The most important columns in your AWS CUR bill – usage costs

One of my earliest questions was “what do things actually cost, segmented by their pricing model?” On demand usage was easily available in the unblended_cost column, but if I take all DiscountedUsage line items (ones that are covered by a reservation) and SUM(unblended_cost), it gives me 0. What??

This is what I learned while figuring this out.


First, the code

CASE
    WHEN line_item_type = 'DiscountedUsage' THEN reservation_effective_cost
    WHEN line_item_type = 'SavingsPlanCoveredUsage' THEN savings_plan_effective_cost
    ELSE unblended_cost
END AS finops_effective_cost,

This is it. It took me a while wandering in the woods to come up with this simple little case statement. Let's dig in a bit starting at the bottom.

lineItem/UnblendedCost

The UnblendedCost is the UnblendedRate multiplied by the UsageAmount.

Gee, thanks. Look, as simply as possible – this is the first column you're going to get to know in this bill when you're first introduced into this job. If you sum this column up for the entire month, you're going to get a number that matches what the Cost Explorer says you spent that month.

This number is the number that matters for basically all usage costs except those to which a reservation or savings plan apply. That is to say – storage, data transfer, anything except those where line_item_type IN ("DiscountedUsage", "SavingsPlanCoveredUsage").

lineItem/LineItemType

For those line items, they've set aside several special columns.

reservation/EffectiveCost

Things get hairy, fast. You're 30 seconds into my first nuts and bolts post, and we're going to talk about amortization already. Amortization is actually pretty simple, as are many previously inscrutable finance terms when you learn what they mean.

Amortization basically means – your business bought something for a lot of money, and that something is going to be used over a period of time. You may have paid $360,000 upfront for a 3 year reservation, but since you're using that over a 3 year period, your business is going to be using $10,000 of that reservation a month. This is amortization. It takes the otherwise huge swings in your company's expenses (in cash basis accounting) and smooths them out a little (into accrual basis accounting). More here.

So – AWS helps you out a little with this. We'll get into the SavingsPlan and Reservation line items in a future post, but we're talking about usage line items for which a reservation is applied here.

There are two components to reservation covered usage:

The recurring fee is pretty simple – you get charged for it every day of the term of that reservation. It recurs. The upfront fee is more interesting. That's the big thing you bought at the beginning of some term. You're going to be using it for a while, and so while you could theoretically account for that giant upfront fee in the month you paid it, your Finance team is almost certainly handling it by amortizing it over the term of the reservation.

AWS helps you by taking that upfront fee and amortizing it for you as well, daily. For a 3 year reservation with an upfront payment of $360k, they will count up the number of days in that 3 years – either 1095 or 1096 if there's a leap year – and divide 360,000 by that, roughly $330/day.

Important to note – your Finance department probably does not amortize these upfront payments daily, and so your numbers for February will always be lower than theirs for January or March. This is partially why.
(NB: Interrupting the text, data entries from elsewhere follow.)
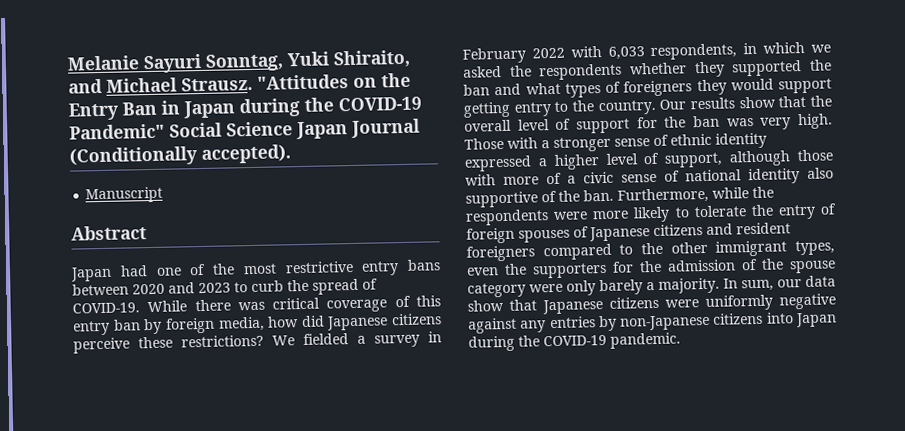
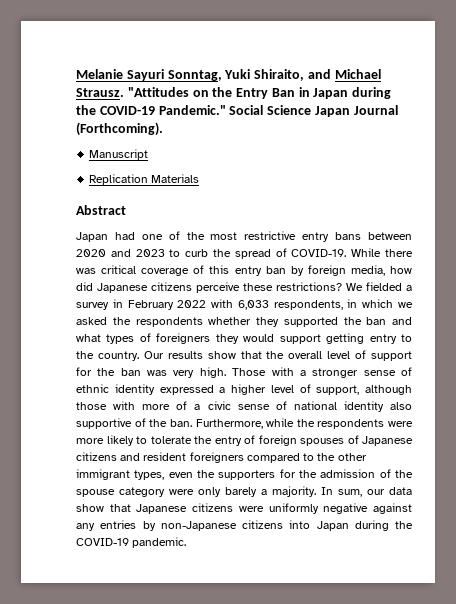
- "Attitudes on the Entry Ban in Japan during the COVID-19 Pandemic" Social Science Japan Journal (Conditionally accepted).
+ "Attitudes on the Entry Ban in Japan during the COVID-19 Pandemic." Social Science Japan Journal (Forthcoming).
+ Replication Materials

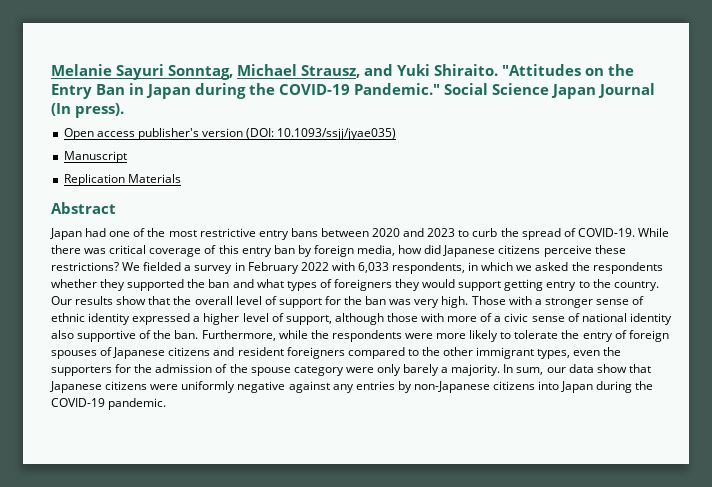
- Melanie Sayuri Sonntag, Yuki Shiraito, and Michael Strausz.
+ Melanie Sayuri Sonntag, Michael Strausz, and Yuki Shiraito.
- Social Science Japan Journal (Forthcoming).
+ Social Science Japan Journal (In press).
+ Open access publisher's version (DOI: 10.1093/ssjj/jyae035)

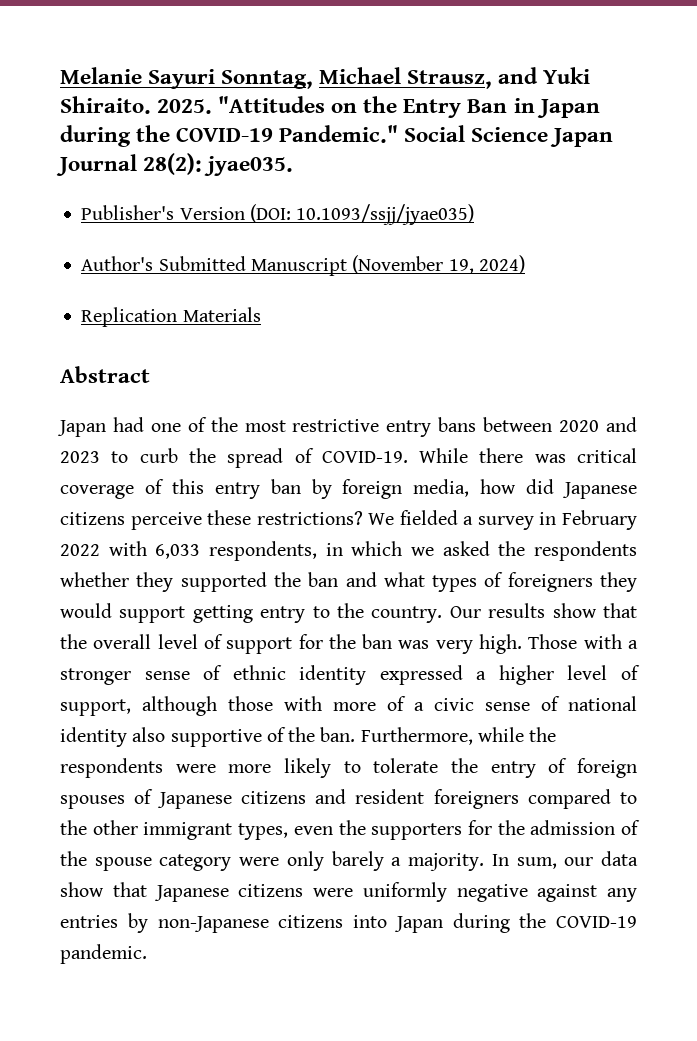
+ 2025.
- Social Science Japan Journal (In press).
- Open access publisher's version (DOI: 10.1093/ssjj/jyae035)
+ Social Science Japan Journal 28(2): jyae035.
+ Publisher's Version (DOI: 10.1093/ssjj/jyae035)
- Manuscript
+ Author's Submitted Manuscript (November 19, 2024)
Now here's where it gets really fun. AWS takes that $330/day and makes it available in a couple of places. One place is in the [RIFee](reservation-details-A-AmortizedUpfrontFeeForBillingPeriod) line items in the bill. Each day you get a number of line items that pertain just to the Reservations, not the actual usage line items. These are ones where line_item_type = "RIFee". (docs) In those line items you have the amortized upfront payment for that day and that's pretty much it. The “recurring fee for usage” shows up in the usage line items that benefit from the reservation. This is a little strange to me, but the docs here seem to confirm this: the amortized upfront stuff appears in the RIFee line item, the recurring costs do not. recurringFeeForUsage docs – it only shows up in DiscountedUsage, the usage line item.

This is a lot, I know, so let's review. You have amortized upfront reservation costs available in the RIFee line items. You have those same costs allocated down into the usage line items that benefit from them. Then you also have the recurring cost for that reservation (if not fully paid upfront) that shows up in the usage line items as well (DiscountedUsage, that is).

Now, you can do it yourself but AWS takes those two columns in the DiscountedUsage line items and adds them together to arrive at what we call the “effective cost”. Effective cost is the amortized upfront cost + the recurring cost.

WHEN line_item_type = 'DiscountedUsage' THEN reservation_effective_cost

savingsPlan/savingsPlanEffectiveCost

The same basic logic applies to Savings Plans, so we can get into the nuances here in the future.

WHEN line_item_type = 'SavingsPlanCoveredUsage' THEN savings_plan_effective_cost

In closing

This took me a while to figure out, so hopefully this can help make it a little bit clearer for you as you're learning your way around the CUR. This “effective cost” column is one that we use here to present the “true” cost of resources that we use for a given billing period.